Forscher schlagen Alarm: Einer der größten Gletscher Grönlands wird instabil. Seit 2012 hat der Zachariae Isstrøm im Nordosten der Insel sein Fließtempo verdreifacht und seine Schmelzrate verdoppelt, wie Messungen belegen. Der Gletscher verliert dadurch zurzeit fünf Millionen Tonnen Eis pro Jahr. Setzt sich dies bis zum kompletten Auftauen fort, könnte allein dieser Gletscher 50 Zentimeter zum Meeresspiegelanstieg beitragen, wie die Forscher im Fachmagazin „Science“ berichten.

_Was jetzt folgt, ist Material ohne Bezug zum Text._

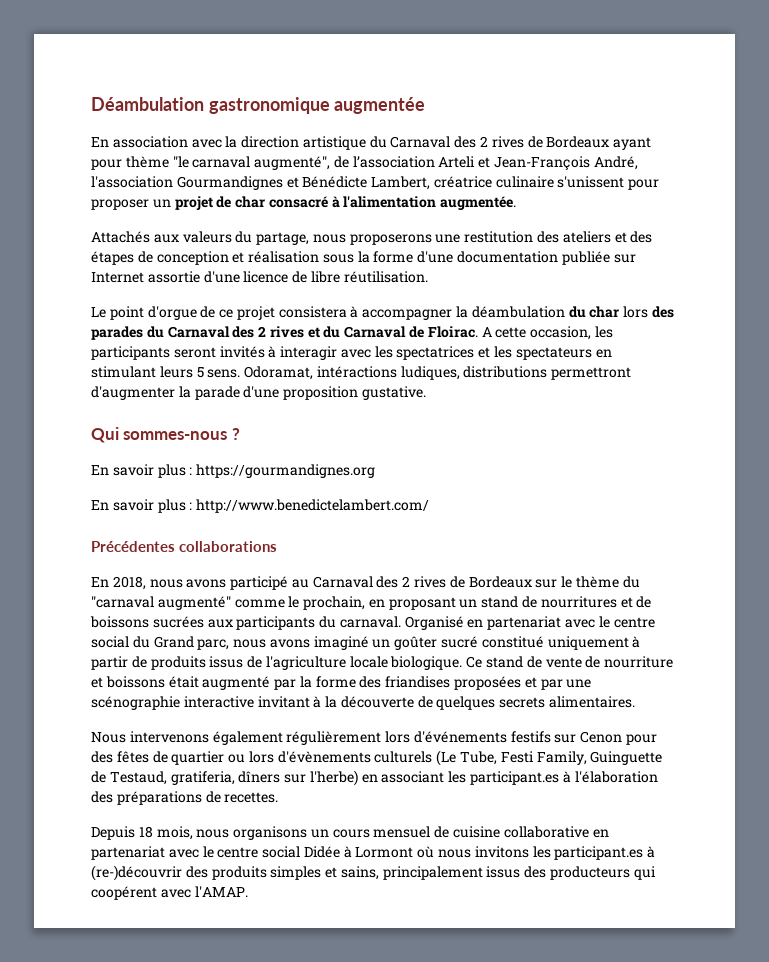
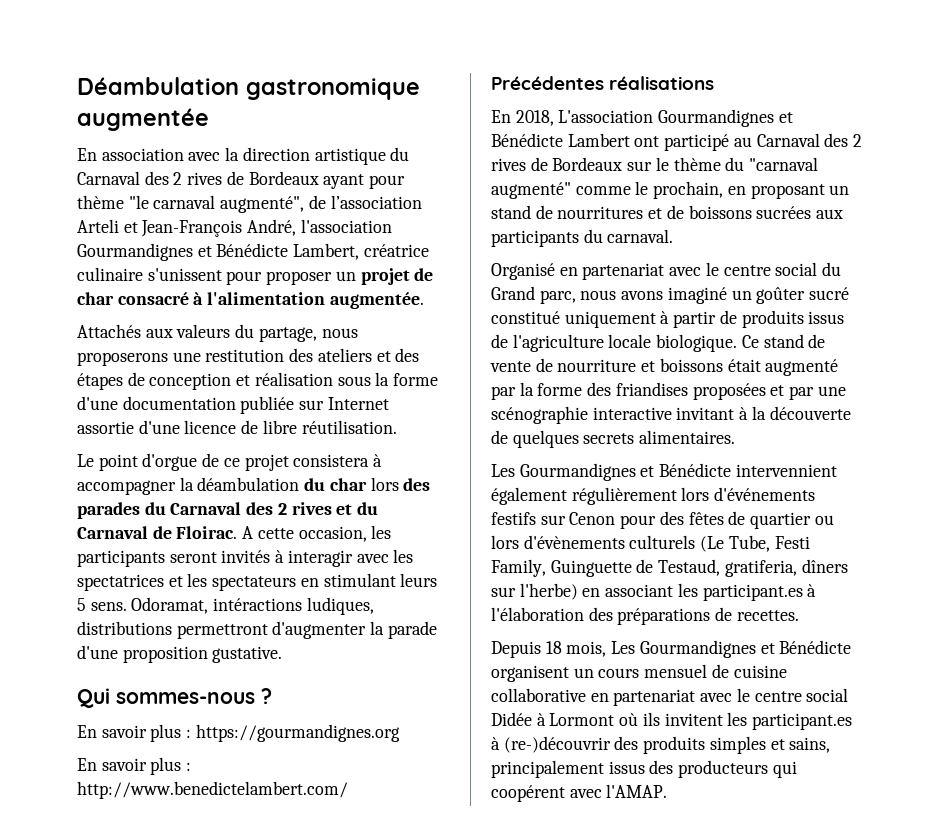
- Précédentes collaborations
+ Précédentes réalisations
- En 2018, nous avons participé au Carnaval des 2 rives de Bordeaux sur le thème du "carnaval augmenté" comme le prochain, en proposant un stand de nourritures et de boissons sucrées aux participants du carnaval. Organisé en partenariat avec le centre social du Grand parc, nous avons imaginé un goûter sucré constitué uniquement à partir de produits issus de l'agriculture locale biologique.
+ En 2018, L'association Gourmandignes et Bénédicte Lambert ont participé au Carnaval des 2 rives de Bordeaux sur le thème du "carnaval augmenté" comme le prochain, en proposant un stand de nourritures et de boissons sucrées aux participants du carnaval.
+ Organisé en partenariat avec le centre social du Grand parc, nous avons imaginé un goûter sucré constitué uniquement à partir de produits issus de l'agriculture locale biologique.
- Nous intervenons également régulièrement lors d'événements festifs sur Cenon pour des fêtes de quartier ou lors d'évènements culturels (Le Tube, Festi Family, Guinguette de Testaud, gratiferia, dîners sur l'herbe) en associant les participant.es à l'élaboration des préparations de recettes.
+ Les Gourmandignes et Bénédicte intervennient également régulièrement lors d'événements festifs sur Cenon pour des fêtes de quartier ou lors d'évènements culturels (Le Tube, Festi Family, Guinguette de Testaud, gratiferia, dîners sur l'herbe) en associant les participant.es à l'élaboration des préparations de recettes.
- Depuis 18 mois, nous organisons un cours mensuel de cuisine collaborative en partenariat avec le centre social Didée à Lormont où nous invitons les participant.es à (re-)découvrir des produits simples et sains, principalement issus des producteurs qui coopérent avec l'AMAP.
+ Depuis 18 mois, Les Gourmandignes et Bénédicte organisent un cours mensuel de cuisine collaborative en partenariat avec le centre social Didée à Lormont où ils invitent les participant.es à (re-)découvrir des produits simples et sains, principalement issus des producteurs qui coopérent avec l'AMAP.

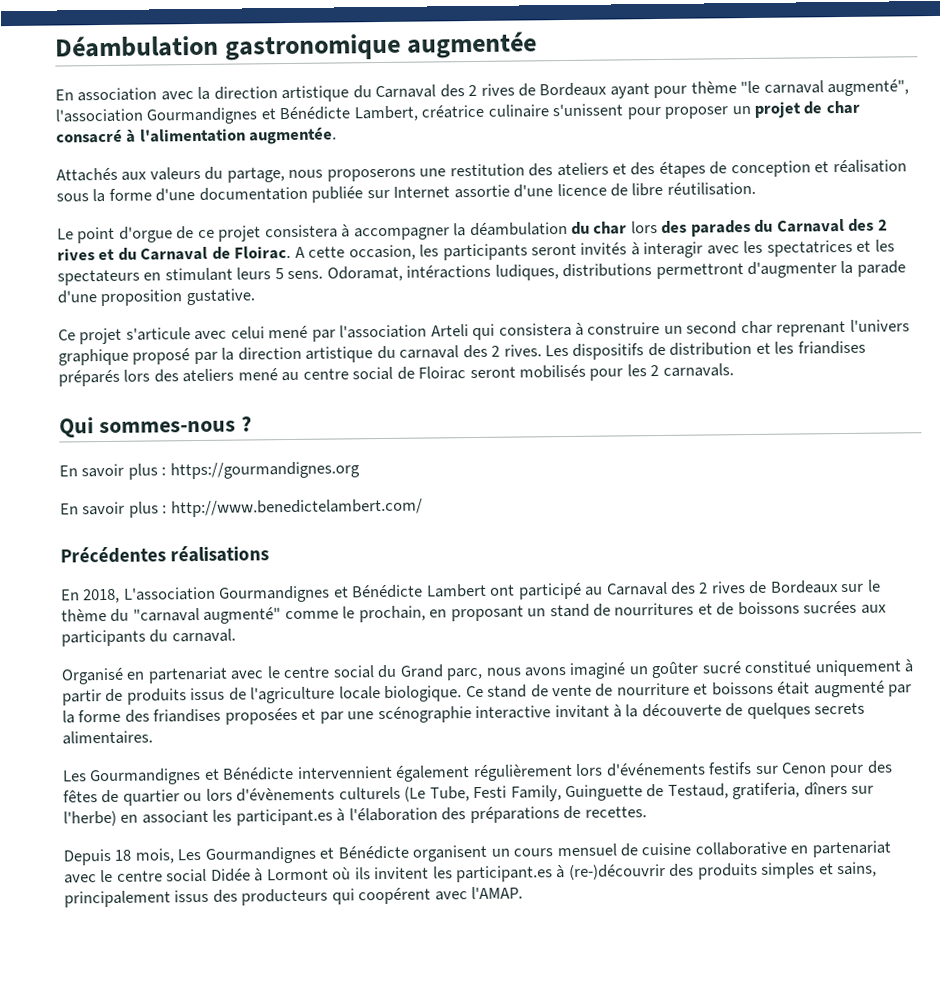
- En association avec la direction artistique du Carnaval des 2 rives de Bordeaux ayant pour thème "le carnaval augmenté", de l’association Arteli et Jean-François André, l'association Gourmandignes et Bénédicte Lambert, créatrice culinaire s'unissent pour proposer un projet de char consacré à l'alimentation augmentée.
+ En association avec la direction artistique du Carnaval des 2 rives de Bordeaux ayant pour thème "le carnaval augmenté", l'association Gourmandignes et Bénédicte Lambert, créatrice culinaire s'unissent pour proposer un projet de char consacré à l'alimentation augmentée.
+ Ce projet s'articule avec celui mené par l'association Arteli qui consistera à construire un second char reprenant l'univers graphique proposé par la direction artistique du carnaval des 2 rives. Les dispositifs de distribution et les friandises préparés lors des ateliers mené au centre social de Floirac seront mobilisés pour les 2 carnavals.

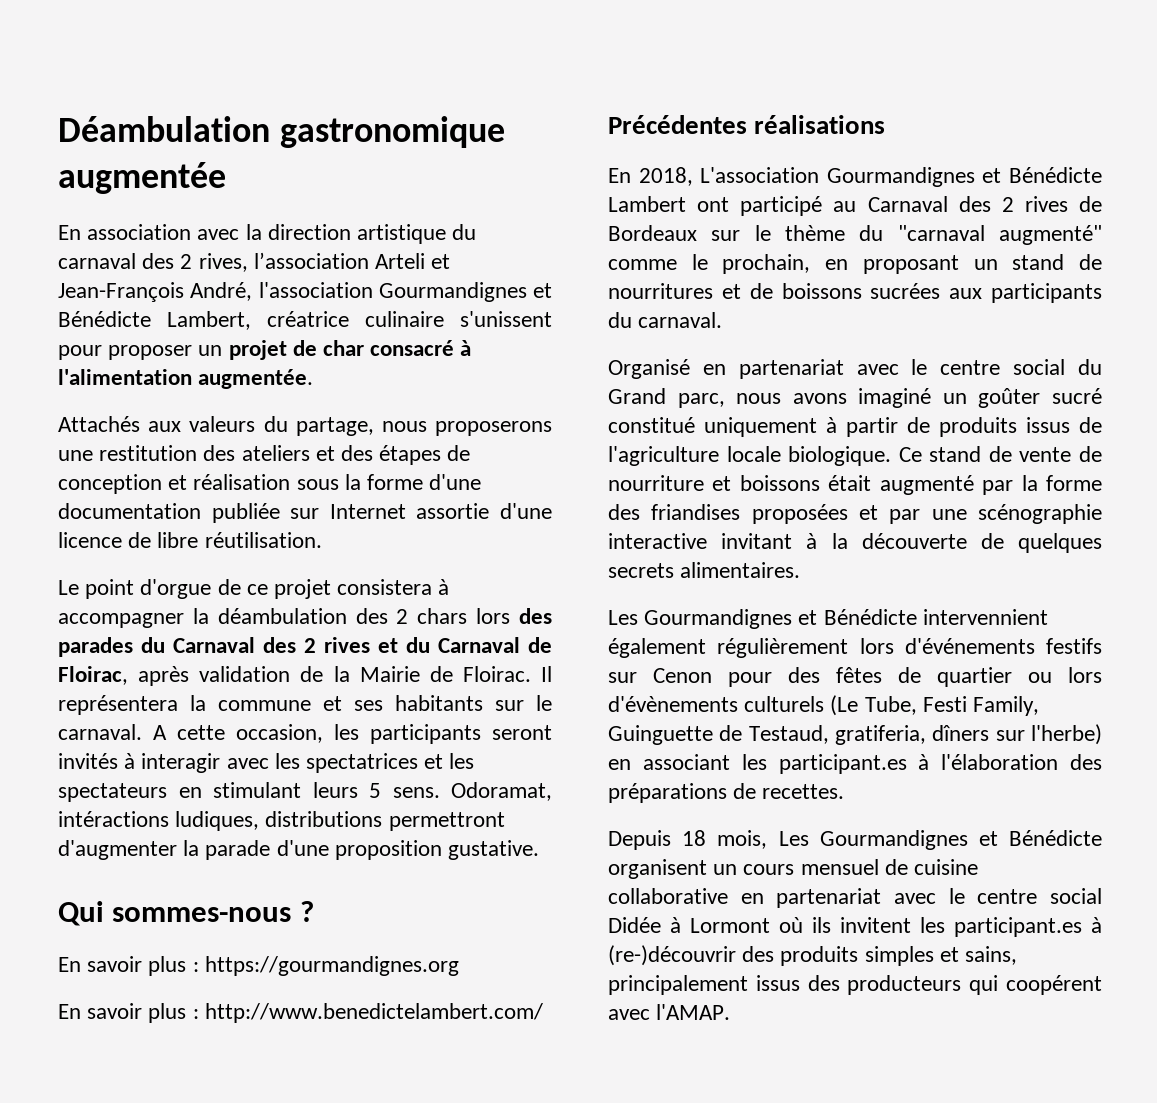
- En association avec la direction artistique du Carnaval des 2 rives de Bordeaux ayant pour thème "le carnaval augmenté", l'association Gourmandignes et Bénédicte Lambert, créatrice culinaire s'unissent pour proposer un projet de char consacré à l'alimentation augmentée.
+ En association avec la direction artistique du carnaval des 2 rives, l’association Arteli et Jean-François André, l'association Gourmandignes et Bénédicte Lambert, créatrice culinaire s'unissent pour proposer un projet de char consacré à l'alimentation augmentée.
- Le point d'orgue de ce projet consistera à accompagner la déambulation du char lors des parades du Carnaval des 2 rives et du Carnaval de Floirac.
+ Le point d'orgue de ce projet consistera à accompagner la déambulation des 2 chars lors des parades du Carnaval des 2 rives et du Carnaval de Floirac, après validation de la Mairie de Floirac. Il représentera la commune et ses habitants sur le carnaval.
- Ce projet s'articule avec celui mené par l'association Arteli qui consistera à construire un second char reprenant l'univers graphique proposé par la direction artistique du carnaval des 2 rives. Les dispositifs de distribution et les friandises préparés lors des ateliers mené au centre social de Floirac seront mobilisés pour les 2 carnavals.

Grönlands Eis ist das zweitgrößte Reservoir von Wassereis auf unserem Planeten und spielt daher eine entscheidende Rolle für die Entwicklung des Meeresspiegels. Doch dank des Klimawandels fließt schon jetzt aus Grönlands Gletschern jedes Jahr so viel Schmelzwasser ins Meer wie aus fünf Bodenseen. Das Beunruhigende: Lange galt der Nordosten der Rieseninsel als besonders kalt und daher stabil. Doch 2014 zeigte sich, dass auch diese letzte Bastion gegen den Klimawandel beginnt abzutauen.
„Dramatisch verändert“
Eine besondere Rolle spielt der Zachariae Isstrøm im Nordosten Grönlands. Denn gemeinsam mit seinem kleineren Nachbargletscher macht er zwölf Prozent des gesamten grönländischen Eisschilds aus. Und nun scheint auch er gegenüber der Erwärmung klein beizugeben, wie Jeremie Mouginot von der University of California in Irvine und seine Kollegen festgestellt haben. Sie haben flugzeug- und satellitengestützte Radaraufnahmen, Schweremessungen und Laservermessungen kombiniert, um den Zustand des Gletscher zu ermitteln und diese Daten mit denen aus den letzten 40 Jahren zu vergleichen.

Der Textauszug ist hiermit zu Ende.